» Prompt
Exclude the pictures, then copy all remaining records exactly.

--- Source material ---

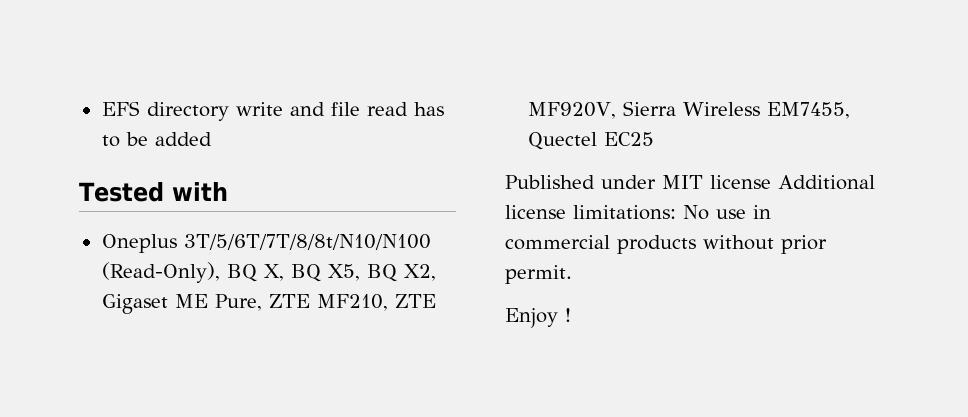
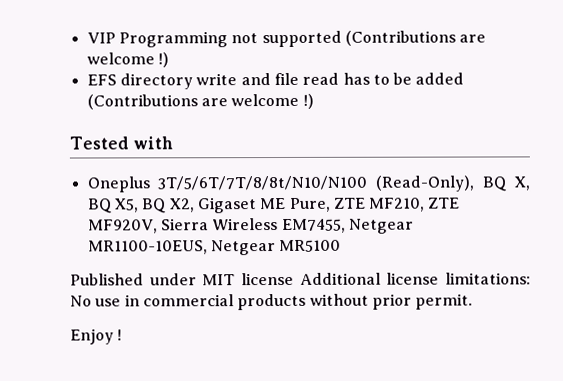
+ VIP Programming not supported (Contributions are welcome !)
- EFS directory write and file read has to be added
+ EFS directory write and file read has to be added (Contributions are welcome !)
- Oneplus 3T/5/6T/7T/8/8t/N10/N100 (Read-Only), BQ X, BQ X5, BQ X2, Gigaset ME Pure, ZTE MF210, ZTE MF920V, Sierra Wireless EM7455, Quectel EC25
+ Oneplus 3T/5/6T/7T/8/8t/N10/N100 (Read-Only), BQ X, BQ X5, BQ X2, Gigaset ME Pure, ZTE MF210, ZTE MF920V, Sierra Wireless EM7455, Netgear MR1100-10EUS, Netgear MR5100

---

» Task result
+ VIP Programming not supported (Contributions are welcome !)
- EFS directory write and file read has to be added
+ EFS directory write and file read has to be added (Contributions are welcome !)
- Oneplus 3T/5/6T/7T/8/8t/N10/N100 (Read-Only), BQ X, BQ X5, BQ X2, Gigaset ME Pure, ZTE MF210, ZTE MF920V, Sierra Wireless EM7455, Quectel EC25
+ Oneplus 3T/5/6T/7T/8/8t/N10/N100 (Read-Only), BQ X, BQ X5, BQ X2, Gigaset ME Pure, ZTE MF210, ZTE MF920V, Sierra Wireless EM7455, Netgear MR1100-10EUS, Netgear MR5100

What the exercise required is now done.